The warmest country in Europe is expecting a record-breaking year for tourism.
Malta, in the middle of the Mediterranean, is awash with ancient architecture and a beautiful coastline. Located between Sicily and North Africa, the Maltese archipelago is also home to the islands of Gozo and Comino, which both offer their own cultural attractions and natural highlights.
Plus, Malta has an average annual temperature of 23C – which is the warmest in Europe. Should you be looking to explore the shoreline or soak up some medieval history, there are plenty of things to do that suit the entire family.
From enjoying a beach day at Golden Bay on Malta’s north-west coast to hiking across Gozo or exploring a Baroque cathedral in the capital, Valletta, there’s no shortage of things to see and do. You’ll also find a vibrant nightclub scene in centrally situated St Julian’s, and could hotfoot it across to smaller island Comino to luxuriate in the Blue Lagoon’s glorious turquoise water.
Here’s our guide to the best things to do in Malta.
Meander through Mdina’s Vilhena Gate
Ancient walled city Mdina sits in the southwest of Malta and is one of the island’s most famous tourist locations. Access into the fortified city is through the main Vilhena Gate, and inside you’ll see an array of medieval architecture: Palazzo Costanzo, St Paul’s Cathedral and Torre dello Standardo. Plus, if you’re a fan of Game of Thrones, you may recognise the gate from the first season. Meander through the city’s gateways and explore its shops, bars, and restaurants. Nearby Rabat is also worth a visit while you’re there, with this village known for its feasts.
Swim in the Blue Lagoon, Comino
The Blue Lagoon is a beautiful bay found between the island Comino and its smaller counterpart, Cominotto. The ferry ride is less than an hour from the mainland’s Cirkewwa and Marfa harbours, or you can charter your own boat to the turquoise spot. The stunning sea offers a crystal-clear view to the white sands below and you can snorkel from the shallow beach, too. Meanwhile, watersports – such as jet ski hire – and diving sites are also available on Comino. Just be aware that the Blue Lagoon gets extremely busy during the summer months.
Visit St John’s Co-Cathedral, Valletta
Malta’s capital city, Valletta, has an array of architectural masterpieces and Baroque buildings, including the Grandmasters Palace and St John’s Co-Cathedral. The latter was built in the 16th century by the Order of the Knights of Saint John, and while its exterior is fairly simple, the inside of the Roman Catholic church looks far more impressive. There are nine chapels, a series of tombs, a crypt, famous works of art – including The Beheading of Saint John the Baptist – and ornate marble details throughout. It’s worth noting that a modest dress code must be adhered to while inside the cathedral, with visitors expected to have their shoulders covered.

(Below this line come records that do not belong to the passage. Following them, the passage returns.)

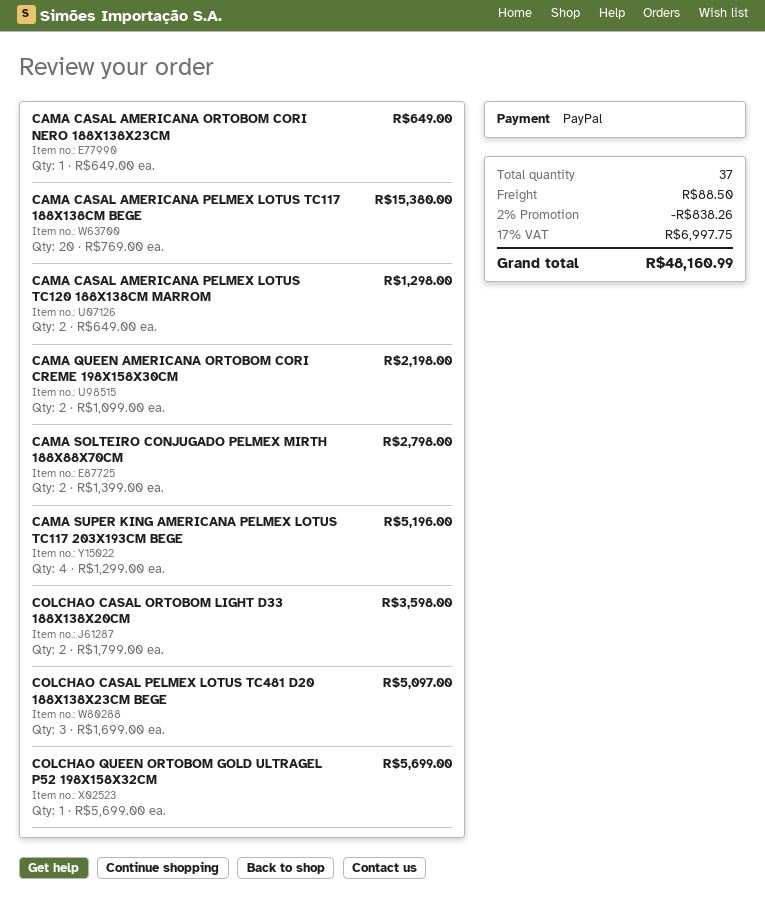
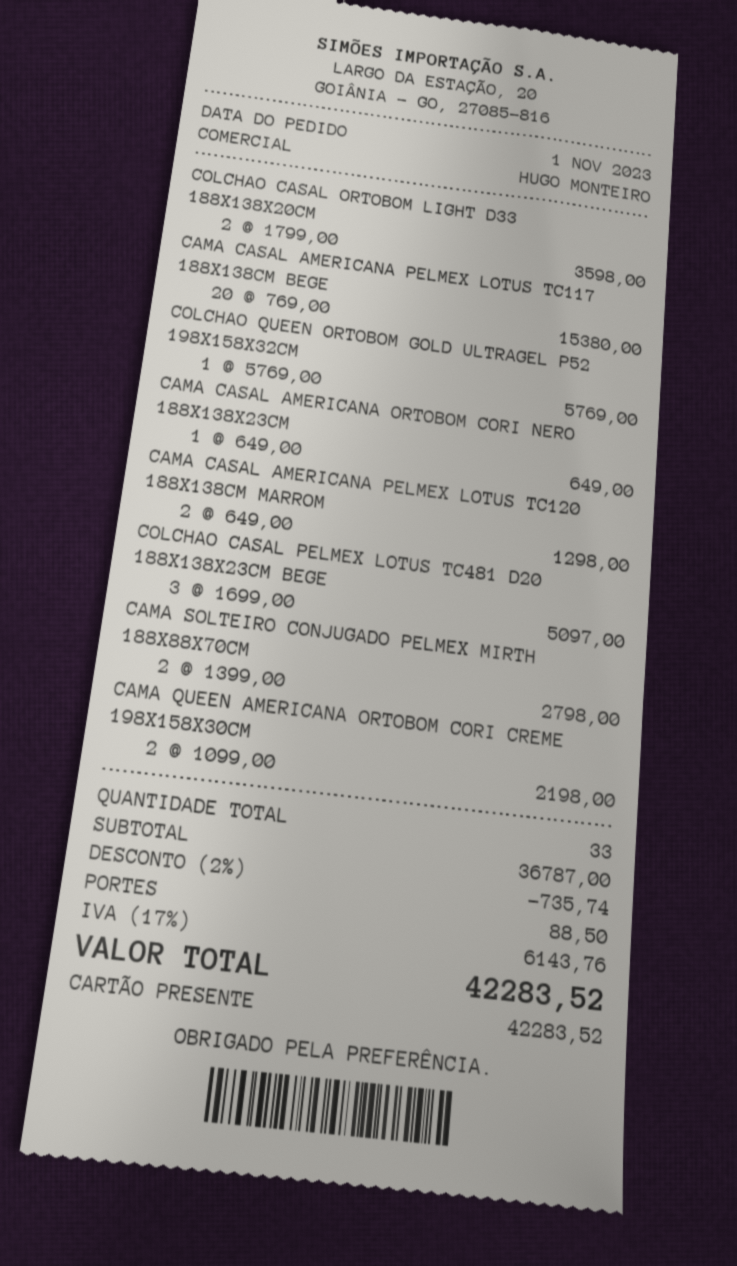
payment method: PayPal -> gift card
CAMA SUPER KING AMERICANA PELMEX LOTUS TC117 203X193CM BEGE: 4 x 1299.00 = 5196.00 -> none
COLCHAO QUEEN ORTOBOM GOLD ULTRAGEL P52 198X158X32CM: 1 x 5699.00 = 5699.00 -> 1 x 5769.00 = 5769.00
total quantity: 37 -> 33
discount: 2% = 838.26 -> 2% = 735.74
tax: 17% = 6997.75 -> 17% = 6143.76
total: 48160.99 -> 42283.52

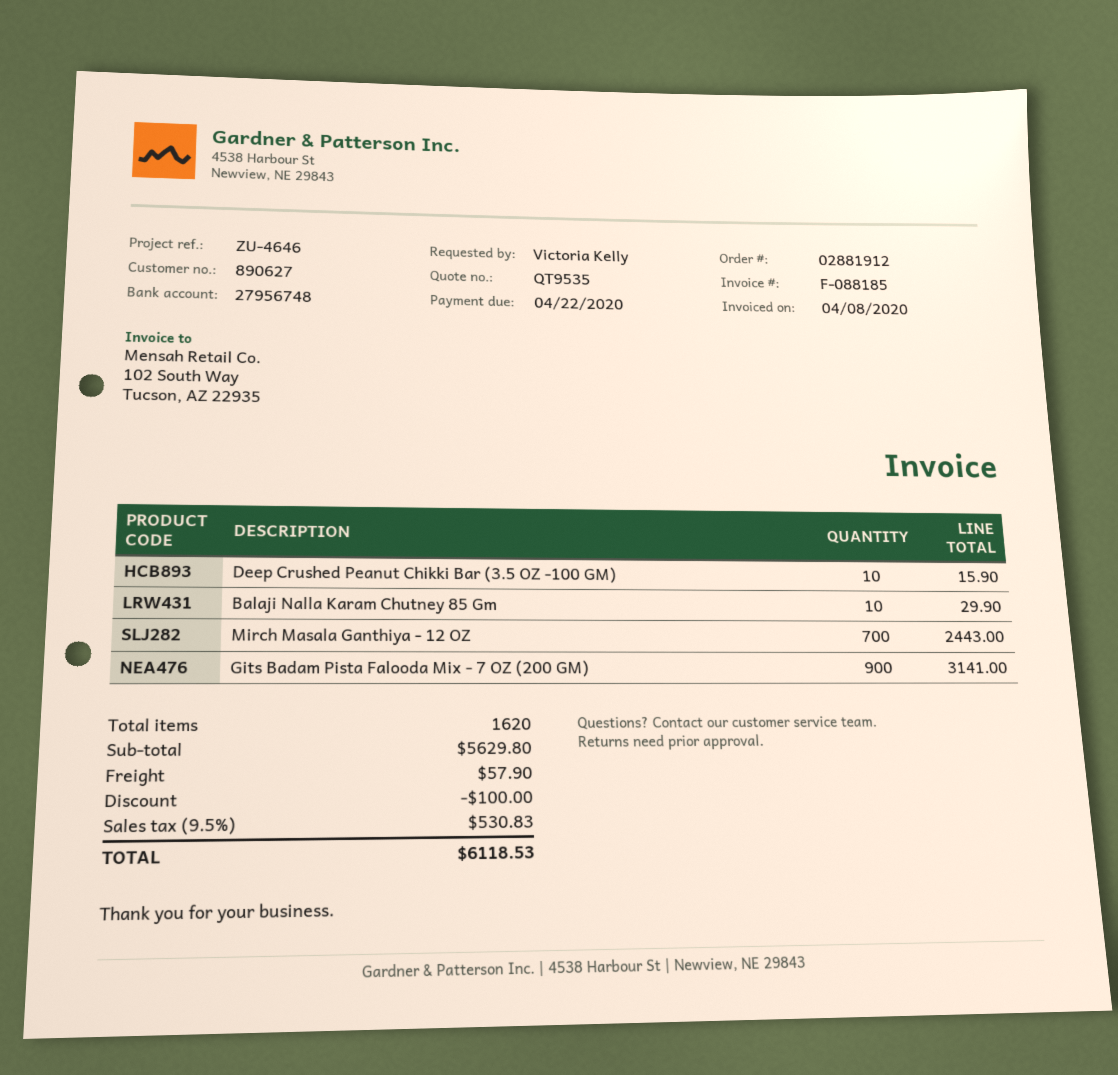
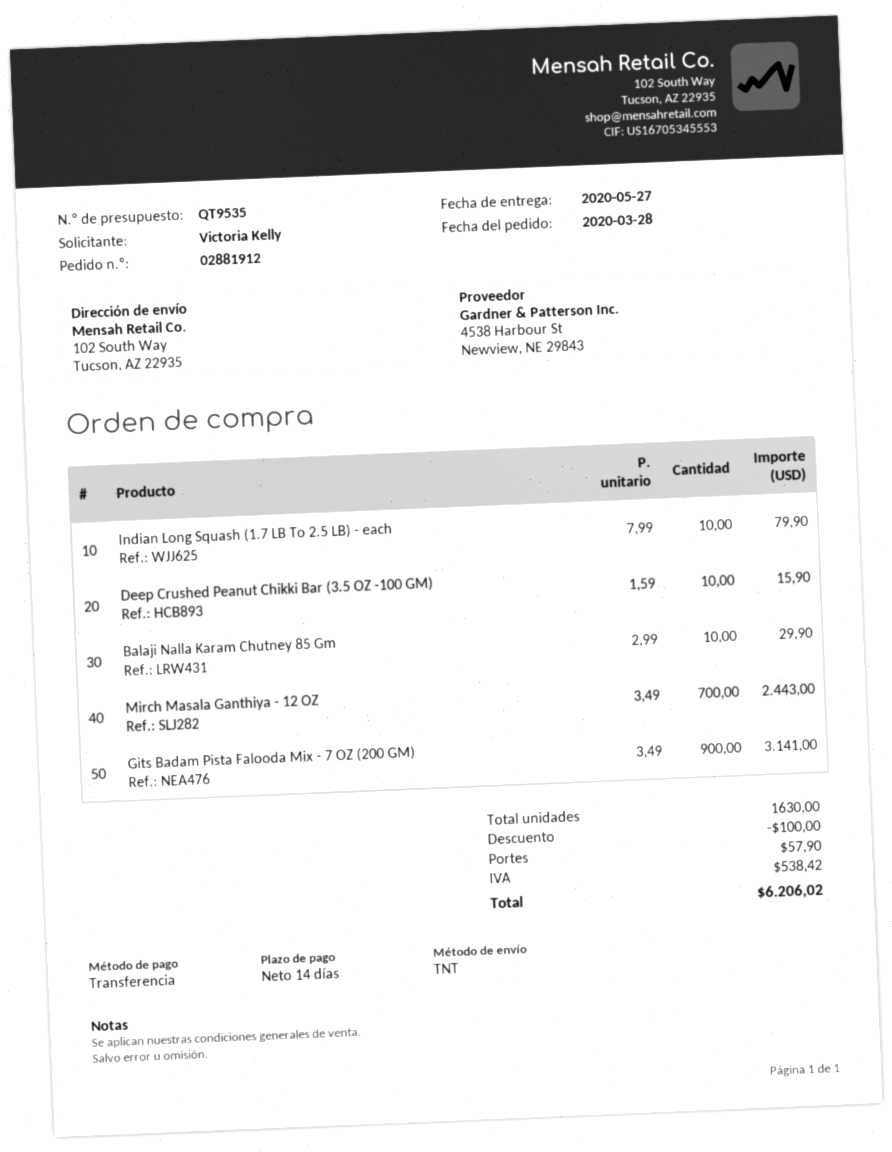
Indian Long Squash (1.7 LB To 2.5 LB) - each: none -> 10 for 79.90
total quantity: 1620 -> 1630
tax: 530.83 -> 538.42
total: 6118.53 -> 6206.02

Enjoy the nightlife in St Julian’s
St Julian’s is one of the most built-up parts of central Malta an offers a “buzzier” vibe. The town’s Portomaso Bay is a busy marina with casinos, hotels, and shops, while Spinola Bay is where you’ll find quieter bars. Paceville is the heart and soul of the party, and where you’ll find a vibrant nightclub scene alongside a selection of restaurants. The Feast of St Julian’s is a large, outdoor celebration featuring fireworks and festivities and it usually takes place at the end of August, should you be planning a summer trip.
Have a beach day at Golden Bay
There aren’t many sandy beaches across Malta, which makes Golden Bay even more special. Situated near the village of Manikata on the island’s north-west coast, it features an azure blue sea and (as the name suggests) golden sand. Reached down a flight of steps, there are cafes, sun loungers and umbrellas to make for a long seaside day. If you don’t feel like lounging about, water sport options include paragliding and jet skiing.
Go hiking in Gozo
Gozo is Malta’s second-largest island, and it’s only 45 minutes away by ferry. Like Malta, the island has several historic buildings, such as the medieval citadel seen in Rabat, its capital. However, if you fancy veering into its rural landscape, there are multiple hiking paths to explore. You could set off from eastern city Nadur and follow a route past Ramla, where you’ll discover a sandy bay and the intriguing Calypso Cave. Other options offering an amazing coastal view include a trail along the Sanap Cliffs or a walk to Dwejra Bay.
Soak up the view in Marsaxlokk
If you’re looking for a more traditional Maltese vantage point, Marsaxlokk is a small fishing village situated in the south-east, famous for its colourful boats and harbour view. Tuck into seafood caught from the surrounding waters and wander the narrow streets, all while gazing out over the horizon. There’s also a fish market every Sunday, should you fancy mingling with the locals.